On Wed, Dec 2, 2009 at 9:02 AM, David Bergman <David.Bergman@bergmangupta.com> wrote:
On Dec 2, 2009, at 10:34 AM, Vladimir Prus wrote:
Phil Endecott wrote:
Vladimir Prus wrote:
-O2 makes debugging experience sufficiently painful that nobody will ever want to use that in debug builds, except in very unusual circumstances
I routinely build with -O3 -g
And is that the set of options you actually use when you wish to debug something that is know to be buggy? Or are those the set of options that permit you to get somewhat usable backtrace "in the field"?
Wow, I am often surprised by the tangential discussions that pop up here :-)
Yes, it is sometimes proper to use both -g and -O2 (or -O3); I do it at times, but not as often as only with -g.
BUT, this was not about "debug" vs "release" build.
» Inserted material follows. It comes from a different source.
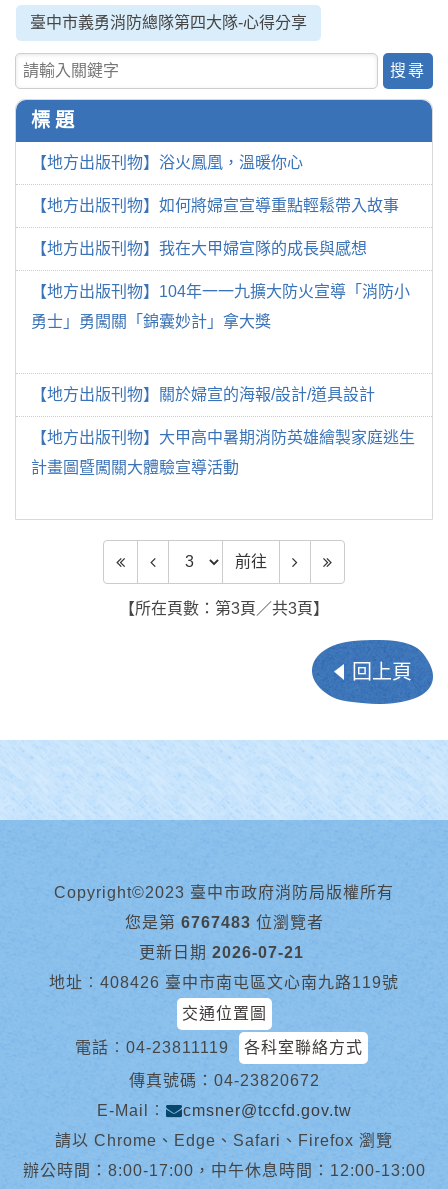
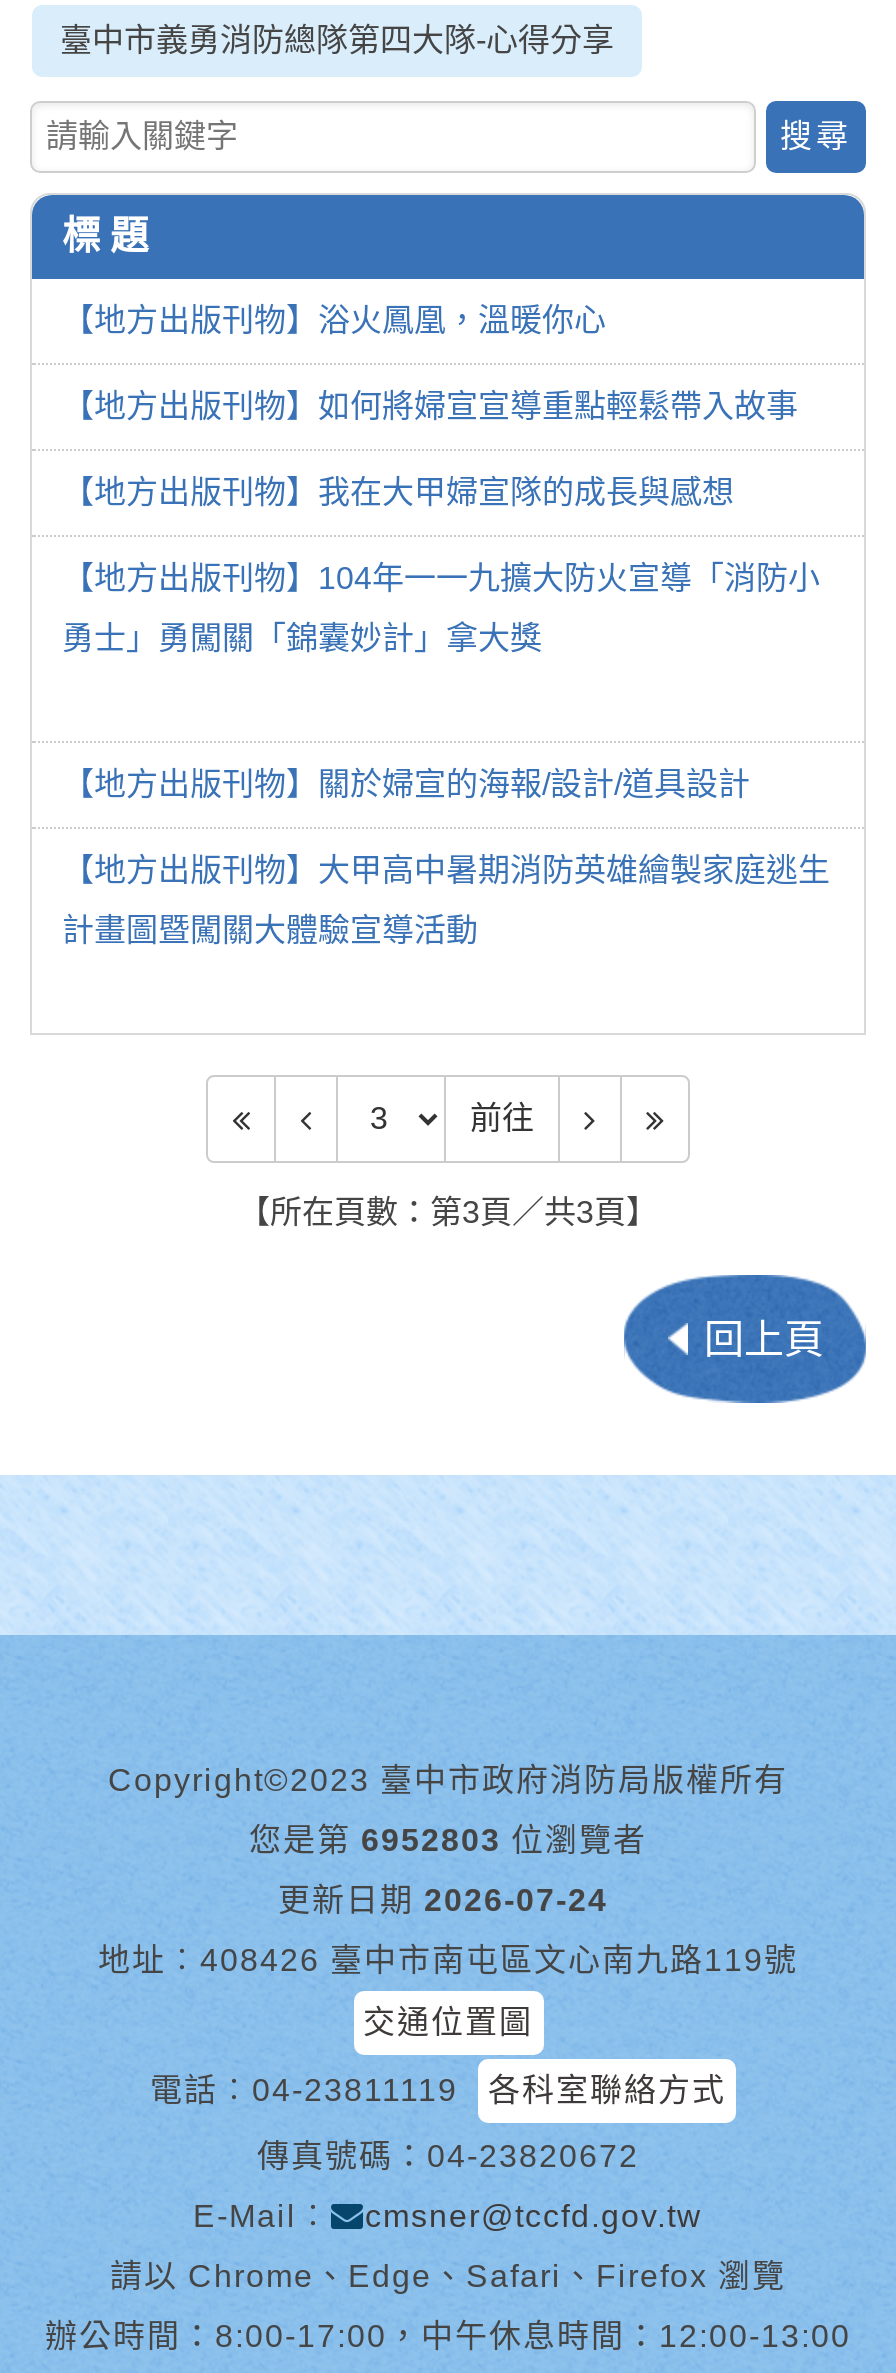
- 您是第 6767483 位瀏覽者
+ 您是第 6952803 位瀏覽者

- 更新日期 2026-07-21
+ 更新日期 2026-07-24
I know that you created a build without any optimization and with debug symbols (-g) when you got your big output (300k, right?) I just wanted to find out what the extra luggage of Boost.Serialization would be in a more relevant scenario, of a release build, i.e., I never stated that I created a "debug" build.
I do the same for Visual Studio, I have debugging turned on in both Debug and Release, thankfully the debug data is stored in a separate file and not in the application file so when I distribute then I do not have to include that usually massive debug file. Is there not a way to make it an external information file in GCC as in VS?